Business Landlines: Predicting The Future of Business Communications

Business Landline

Do you remember pay phones? Those ubiquitous rectangular booths that you conveniently find in every corner of the street? Well, you can hardly find one of them these days. If you do, you will find them empty and unused. With mobile technology fast evolving, business landlines may soon join pay phones and hit oblivion.

business landline

Do you even recall the last time you memorized somebody else’s home phone number? It must been a while, as many people are turning to mobile phones for their communications.

Today, in Europe and the USA, there are about 75% percent of the population are wireless subscribers. In UK and other European countries they even anticipate to exceed 100% percent wireless invasion soon, this is due to the influx of people who kept purchasing multiple devices per household.

By 2007, 16% percent of major US households do not have access to landlines whatsoever, compared to a measly 5% percent last 2004. Should this trend of doing away with business landline persist; over 50% of the US alone will be without one in the next 10 years to come.

From among the households in the USA alone, there are 13% percent of them who depend on their mobile phones for their calls instead of having a business landline. All over US, more and more households are giving up their home landlines:
  • In the state of New York alone, the number of landline subscribers has dropped by 55% percent from the year 2000.
  • Landline subscribers have likewise decreased by around 50% percent in New Jersey.
  • An exact same trend happened in Australia, where there are industry experts who anticipated a 1.4 milions of household that canceled their business landlines by the end of 2008.

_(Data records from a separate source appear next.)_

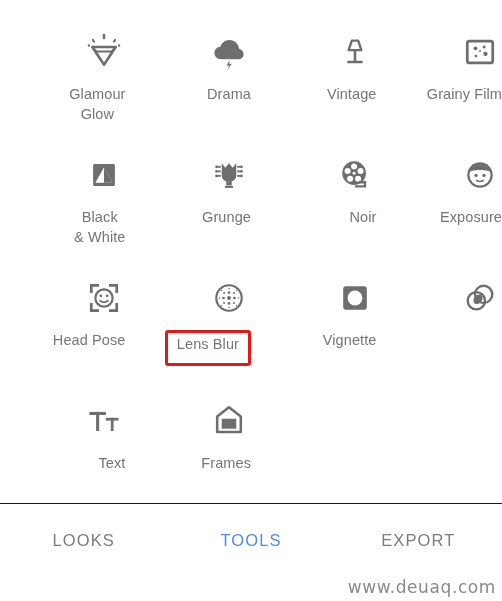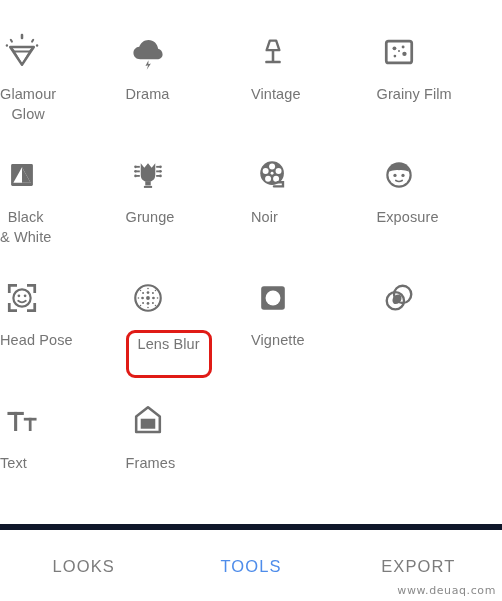"Glamour" .tool-cell { align-items: flex-start -> flex-end }
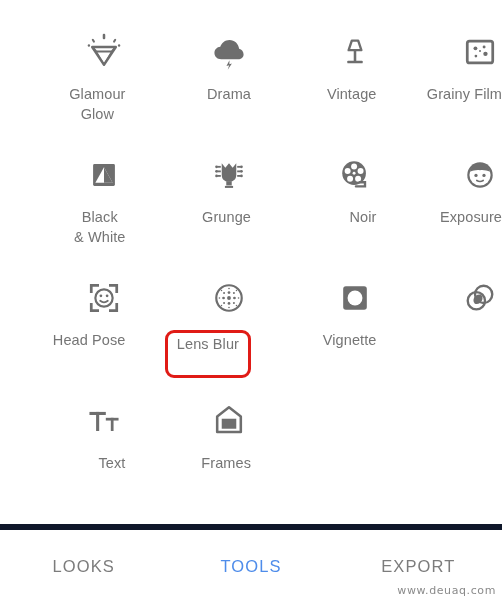"Lens Blur" .tool-label.highlighted { border-radius: 9px -> 3px; padding: 2px 9px 21px 9px -> 2px 9px 9px 9px }
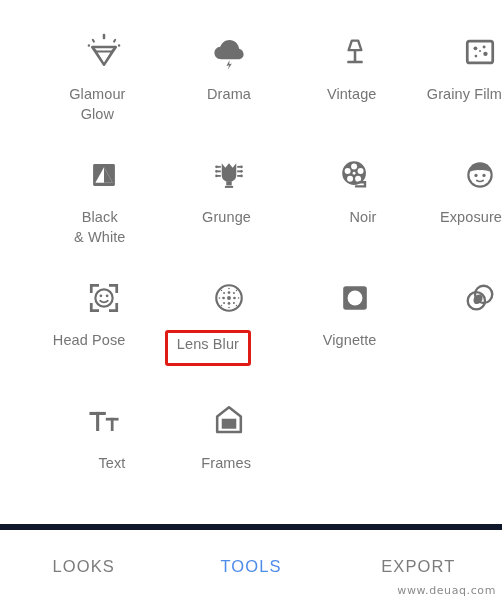"LOOKS" #bottom-nav { border-top: 6px solid #0f172a -> 1px solid #0f172a; height: 77px -> 98px }
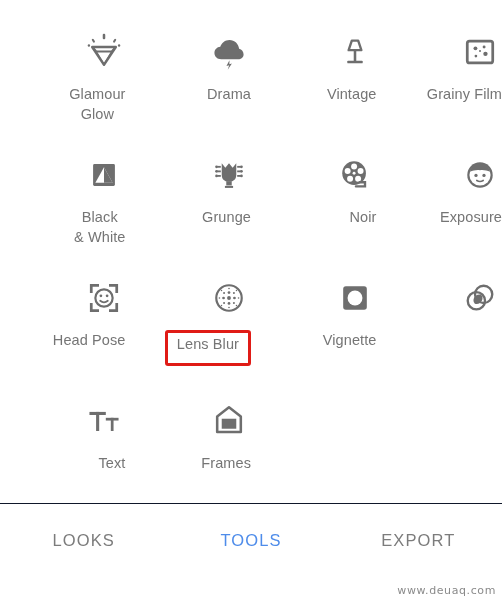"www.deuaq.com" #watermark { font-size: 11px -> 17px }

Businesses are also ditching their business landlines for good for practical reasons; they have all resorted to wireless internet and VoIP (voice over internet protocol). The Detroit based headquarters of Ford, for instance, have just bought some eight thousand (8,000) wireless smartphones for their staff and get rid of their landlines for good. About 85% percent of the company’s business is now being conducted wirelessly.

Although VoIP, mobile phones and various other wireless communication modes may save you money, landline advocates believe that a switch is not necessarily warranted. They further insisted that the price of replacement technology can easily weigh over the savings recouped by not installing cables. Furthermore, local and long distance phone charges may be somewhat cheaper, but this is not always the case. Making VoIP calls from abroad, for one can result to exorbitant charges and fees.

Another problem that one may come across with is interference, which will rely on the kind of landline replacement. Even though the quality of Wi-Fi and VoIP has significantly improved over time, they are not 100% reliable. There are individuals who claim crystal clear call quality and say that they are unable to clearly differentiate between wireless and landline calls, but this will not hold true every single time. For example, there are areas where you will still come across dead zones every now and then.

Considering all these, we can infer that the landline’s demise will be a farfetched reality. One final issue that can prevent the landline’s untimely demise is the reminiscing aspect. Business owners who ditched their traditional phones often regret it when eventually they see their employees staying farther away from their work desks. The convenience that is brought about by wireless communication may easily be replaced with distraction, many workers are found chatting working hours away on their handhelds instead of focusing on work and obtaining more leads. If business landlines are obliterated for good, the days when employees are working on their desk to complete a day’s work will soon be over too.

As several landline phone companies wonder about their future, business owners are also in a haze worrying about their capability of continuing without landlines. Many organizations depend mainly on calls to business landline numbers. In a recent survey, landlines are prevalent among a specific demographic group. They are basically affluent, over 30 years old, homeowners, and white.

Despite the fact that mobile phones and VoIP are fast rising in popularity, landlines will most probably stick around unless VoIP call coverage and security issues improve. One main reason to make use of a business landline is the fact that emergency service providers are often still in a puzzle on how to locate where mobile phone calls originated. The bottom line is business landline will surely remain for now, and It will stay as an integral part of the future of business communications in general.